After eight months on the market and the evolution of some key fitness apps, is Apple Watch ready to be the go-to running watch?
The Apple Watch brings to the mainstream what running watch users have come to enjoy over the years: a rechargeable battery, connectivity to the world and fitness tracking capabilities. But where Apple Watch excels is, of course, in its design – but also in terms of its promise.
The fit and finish is as one would expect. The Sport model is thoughtfully constructed for a runner. It has a scratch-resistant finish (the non-sport models have a sapphire crystal finish, which, as watch snobs will know, is a must for a quality timepiece; but a sapphire crystal is heavy, so the plastic finish is a smart move for the Sport). The casing is made of aluminum instead of steel, which also allows it to be quite light.
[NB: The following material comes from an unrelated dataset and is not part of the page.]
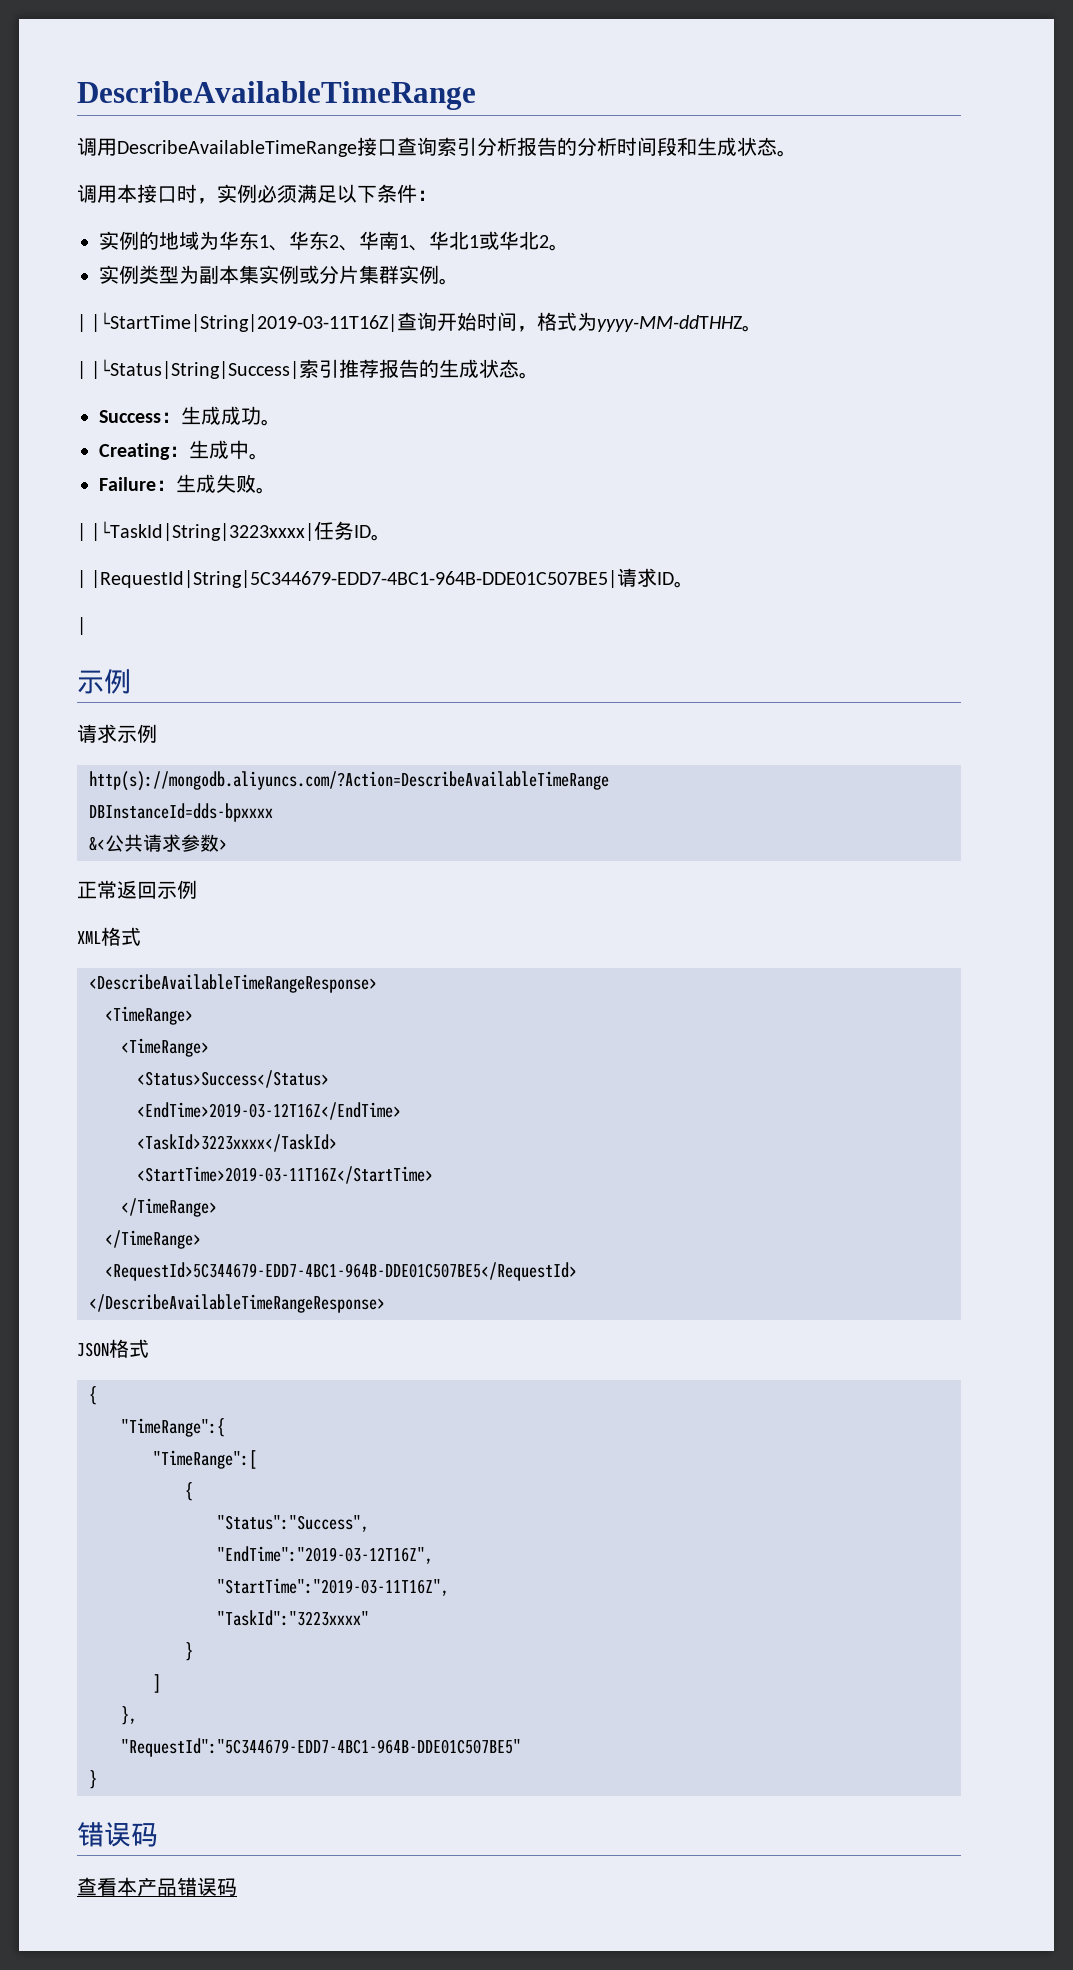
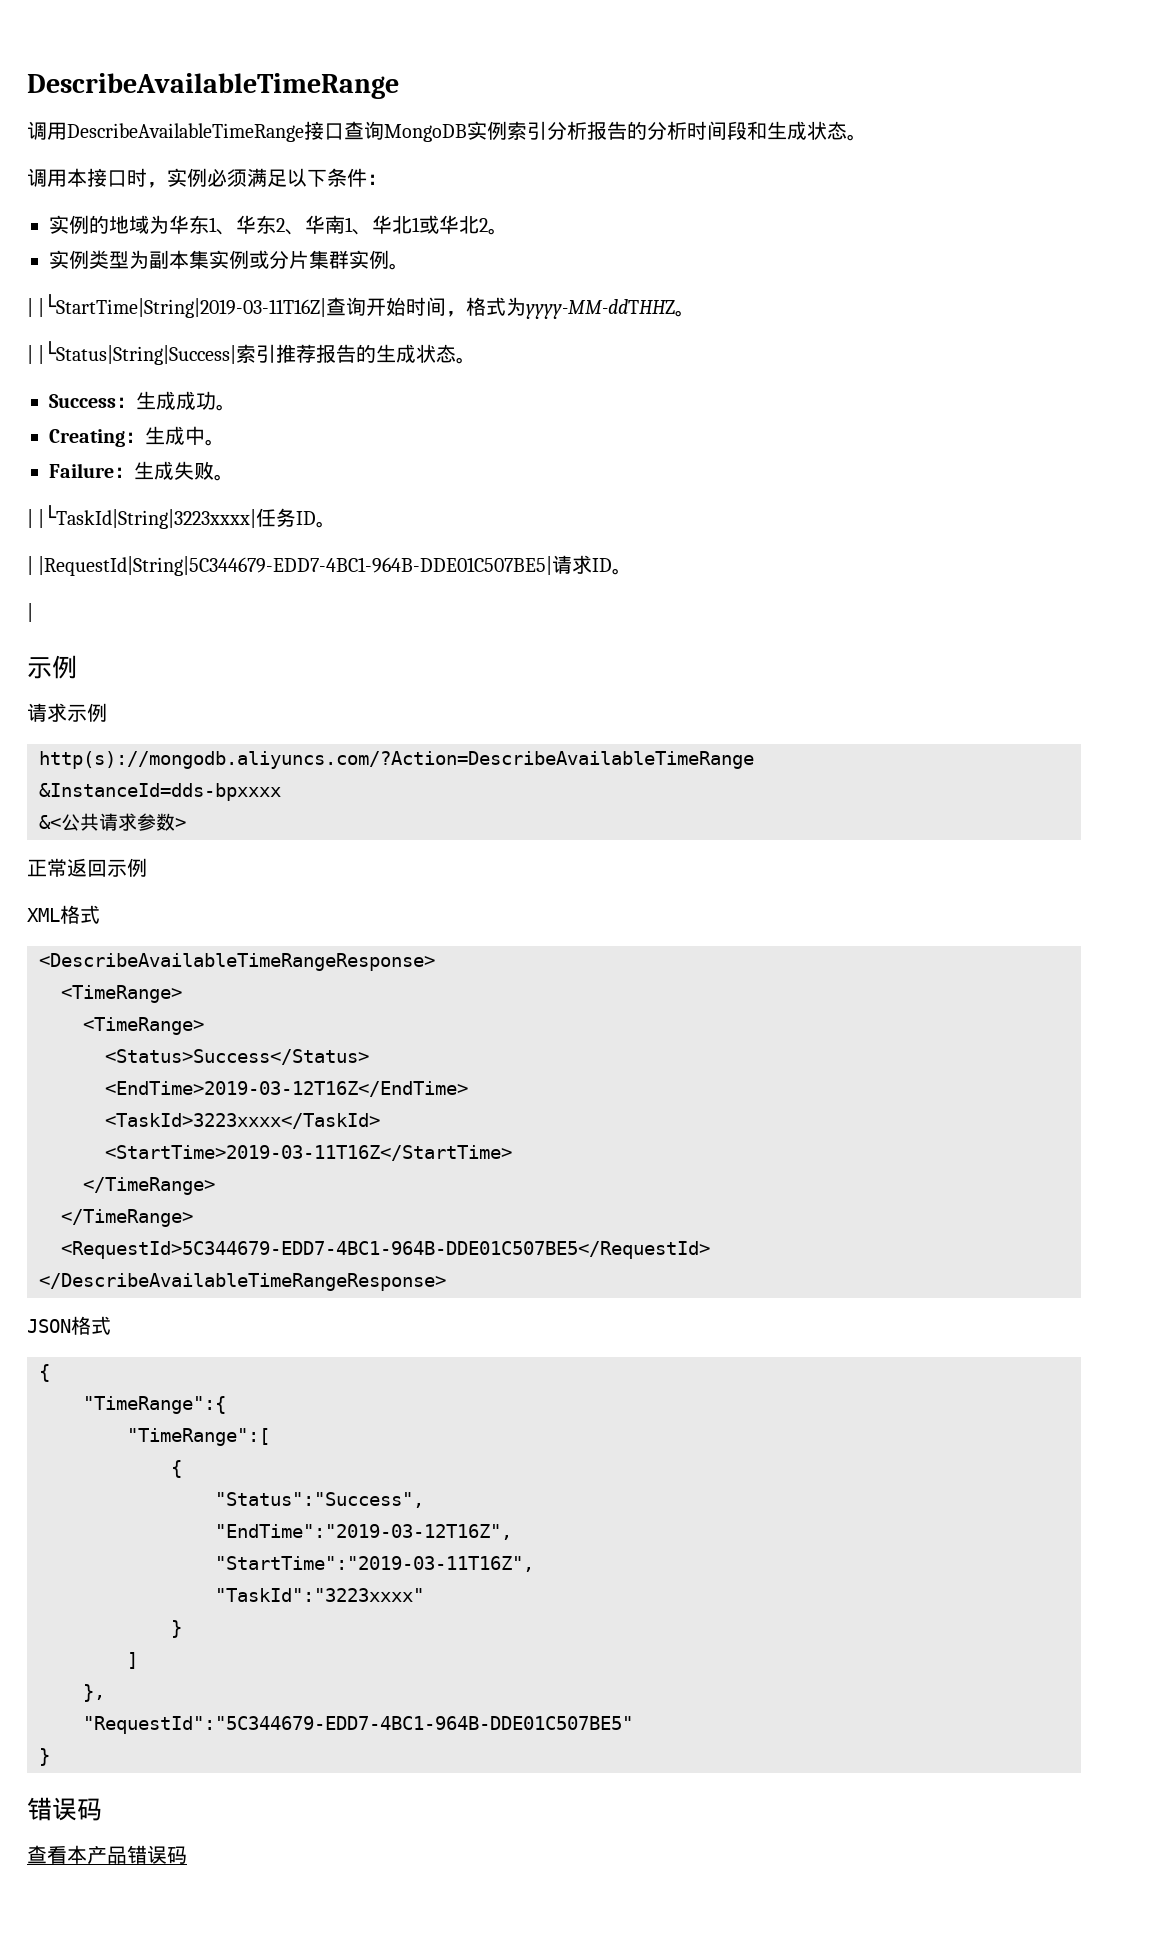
- 调用DescribeAvailableTimeRange接口查询索引分析报告的分析时间段和生成状态。
+ 调用DescribeAvailableTimeRange接口查询MongoDB实例索引分析报告的分析时间段和生成状态。
- DBInstanceId=dds-bpxxxx
+ &InstanceId=dds-bpxxxx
I’ve always been finnicky about watch straps, and I’ve got to say that the silicon one for the Sport model is one of the most comfortable I’ve ever worn. I find that with most watches I notice that I’m wearing it for a few days before I get comfortable with the strap. The Apple strap faded into being unnoticeable almost immediately. The fact that it’s silicon and not rubber or plastic is great for those who sweat a lot, as it’s easy to clean and never discolours.
Of course, Apple had to reinvent the way you put on a watch (the strap with the holes goes over and then under, not the other way around), but putting it on quickly becomes second nature, and the Watch is super secure on your wrist without the strap suffering from wear and tear. After eight months of testing, the first strap I got is still in great shape, although it does warp and mold to your wrist specifically over time (which, I suppose, is a nice quality).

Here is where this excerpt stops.